Derginin görüşlerine yer verdiği eski Merkez Bankası baş ekonomistlerinden Hakan Kara, "Daha tahmin edilebilir ve şeffaf bir çerçeve ortaya koydu; bu da beklentileri yönetmesine yardımcı oldu" derken, Hollandalı mali hizmetler kuruluşu Rabobank'tan Piotr Matys de "Merkez Bankası güvenilirliğinin bir kısmının geri kazanılmasında harika bir iş çıkarttı" ifadelerini kullanıyor.


İŞİ KOLAY OLMAYACAK


Ancak Economist, Ağbal'ın işinin kolaylaşmayacağı öngörüsünde de bulunuyor. Dergi, Türkiye'nin pandemiyle başa çıkabilmesini sağlayan ve çoğu tahmini boşa çıkartıp ekonominin 2020'de 1,8 büyümesini sağlayan kredi bolluğunun TL ve fiyatlar üzerinde baskı oluşturduğunu belirtiyor. Economist, Türkiye'de enflasyonun bir yıldan uzun süredir tırmanışa geçtiğini ve şubatta yüzde 15,6'ya ulaştığını hatırlatıyor.



Economist "Ağbal üç yıldan az sürede yüzde 5'e çekmek istediğini söylediği enflasyonu boğmak için para politikasını sıkı tutacağını söylüyor" diyor, ancak Ağbal'ın bu politikayı, hatta görevini sürdürüp sürdüremeyeceğinin belirsiz olduğunu vurgulayan dergi şöyle devam ediyor:

Ağbal göreve geldiğinde, işine karışmayacağına söz veren Cumhurbaşkanı Recep Tayyip Erdoğan, şu ana kadar bu sözünü tuttu. Ancak Merkez Bankası'nın geleceği Cumhurbaşkanı'nın merhametine kalmış. Türkiye'nin 2023'e dek genel seçime gitmesi gerekmiyor. Ancak olası erken seçim dedikoduları var. Bu dedikodular arttıkça, Ağbal üzerindeki parasal disiplini, ekonomik büyümeyle değiştirme baskısı daha da artacak. Erdoğan şimdiden son faiz artışlarından rahatsızlığını dile getirdi.
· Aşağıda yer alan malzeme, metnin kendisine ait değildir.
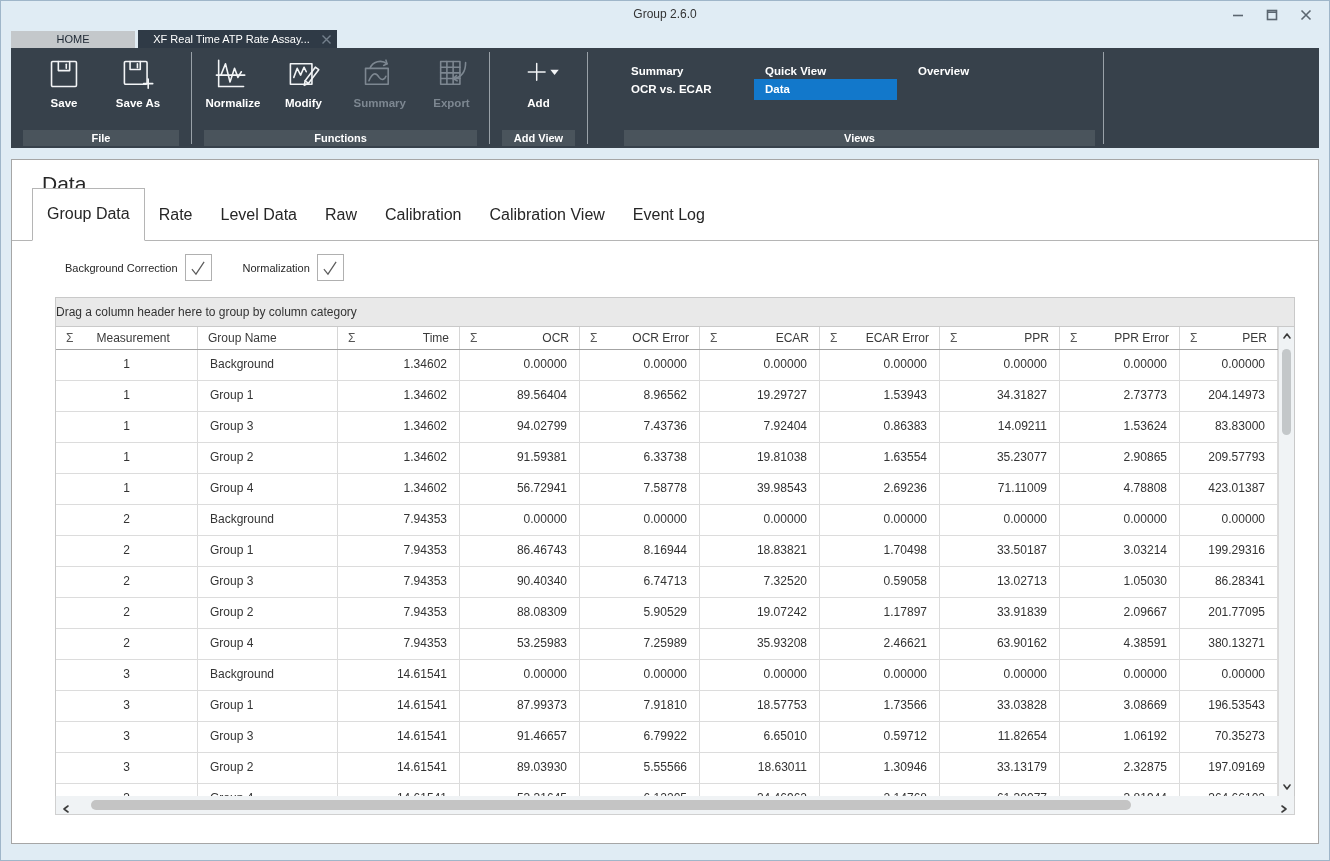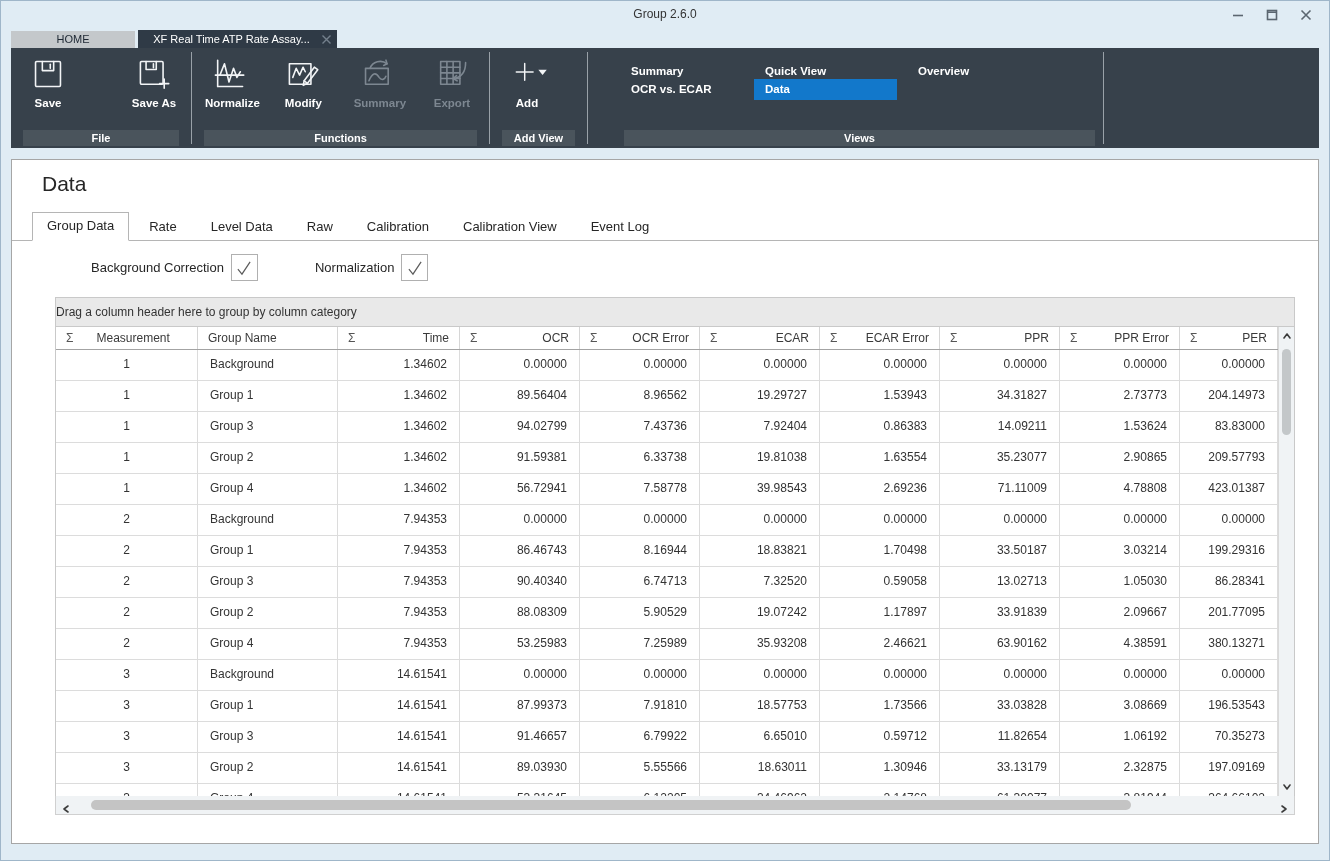--- a/index.html
+++ b/index.html
@@ -35,7 +35,7 @@
   .rgroup{position:relative;height:100%;box-sizing:border-box;}
   .glabel{position:absolute;left:12px;right:12px;bottom:2px;height:16px;background:var(--ribbon_group_bar,#4a545c);
     color:#fff;font-size:11px;font-weight:600;line-height:16px;text-align:center;}
-  .rbuttons{display:flex;justify-content:space-between;padding-top:9px;}
+  .rbuttons{display:flex;justify-content:center;padding-top:9px;}
   .rbtn{width:74px;text-align:center;cursor:default;}
   .rbtn .ricon{display:inline-block;width:34px;height:34px;}
   .rbtn .ricon svg{stroke:#f2f4f6;fill:none;stroke-width:1.4;stroke-linejoin:round;stroke-linecap:round;}

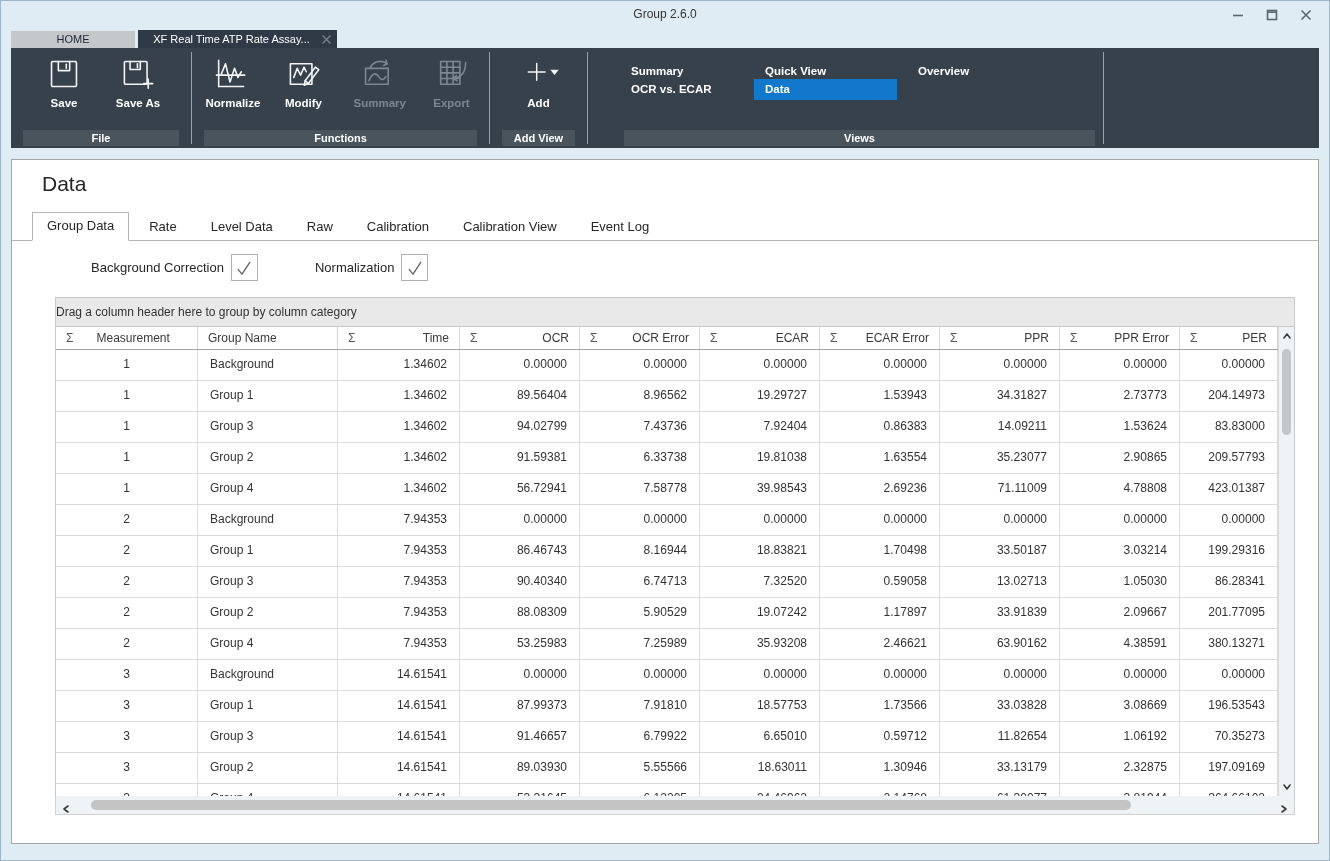--- a/index.html
+++ b/index.html
@@ -61,7 +61,7 @@
 
   .subtabs{position:absolute;left:0;right:0;top:52px;height:28px;display:flex;align-items:flex-end;
     padding-left:20px;border-bottom:1px solid #b5b5b5;box-sizing:content-box;}
-  .subtab{padding:0 14px;line-height:26px;height:26px;font-size:13px;color:#262626;margin-right:6px;cursor:default;white-space:nowrap;}
+  .subtab{padding:12px 14px;line-height:26px;height:26px;font-size:16px;color:#262626;margin-right:0;cursor:default;white-space:nowrap;}
   .subtab.active{background:#fff;border:1px solid #b5b5b5;border-bottom:1px solid #fff;margin-bottom:-1px;height:27px;}
 
   .options{position:absolute;left:53px;top:94px;display:flex;align-items:center;}

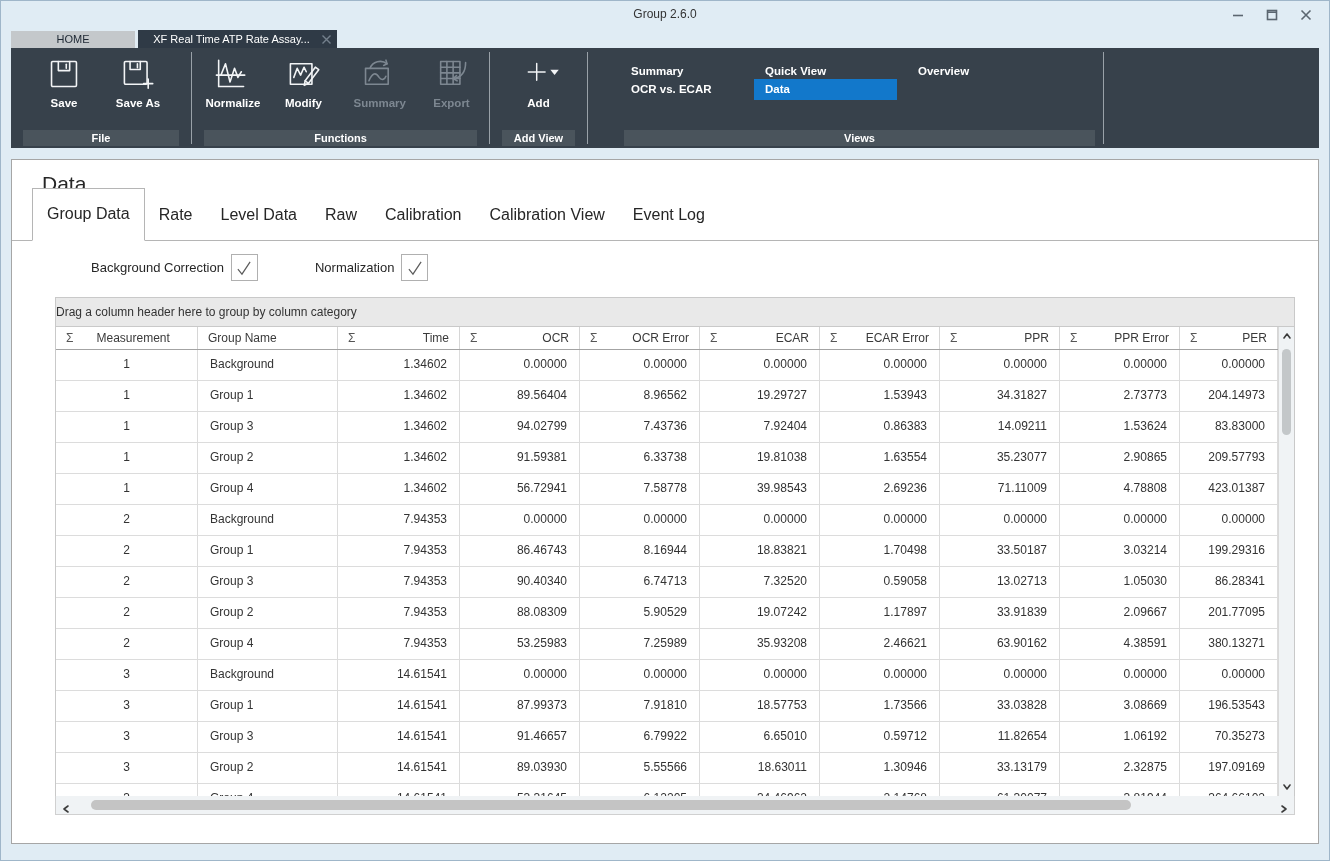--- a/index.html
+++ b/index.html
@@ -66,7 +66,7 @@
 
   .options{position:absolute;left:53px;top:94px;display:flex;align-items:center;}
   .opt{display:flex;align-items:center;margin-right:31px;}
-  .opt-label{font-size:13px;color:#262626;margin-left:26px;}
+  .opt-label{font-size:11px;color:#262626;}
   .checkbox{width:27px;height:27px;border:1px solid #b0b0b0;background:#fff;margin-left:7px;
     display:flex;align-items:center;justify-content:center;box-sizing:border-box;}
   .checkbox svg{stroke:#5c5c5c;fill:none;stroke-width:1.5;}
Cumhurbaşkanı iki yıldan kısa süre içinde, Ağbal'ın iki selefini görevden aldı. Üçüncüsünü almakta tereddüt etmeyebilir."


"ALBAYRAK GERİ DÖNÜŞÜ PLANLIYOR OLABİLİR"


Dergi, aynı derecede kaygı verici olarak nitelediği bir ihtimalin de "2018'de Maliye Bakanlığı'nda Ağbal'ın selefi olarak göreve gelen ve rakibi Merkez Bankası'nın başına getirildiğinde dargın bir şekilde istifa eden, Erdoğan'ın kızlarından biriyle evli olan ve bir zamanlar Türkiye'nin en güçlü ikinci adamı olarak kabul edilirken, görevi bırakmasının ardından bir kez bile ortalarda görünmeyen Berat Albayrak'ın hayaleti olduğunu" belirtiyor.

Albayrak için "Geri dönüşünü planlıyor olabilir" diyen dergi, şubat sonunda Erdoğan'ın damadının sicilini ve Merkez Bankası'nın döviz rezervlerini bu kadar çok kullanmasını savunmasının bunun bir işareti olabileceğini vurguluyor.

Economist yazıya "Piyasalar bunu Albayrak'ın siyasete geri dönebileceğinin işareti olarak gördü ve TL orta şiddette bir kalp krizi geçirip, bir günde yüzde 2 değer kaybetti." sözleriyle son veriyor.

(Dergi yayına girdikten sonra Merkez Bankası, politika faizini piyasa beklentilerinin de üzerinde 200 baz puan artırarak yüzde 17'den yüzde 19 seviyesine yükseltti.)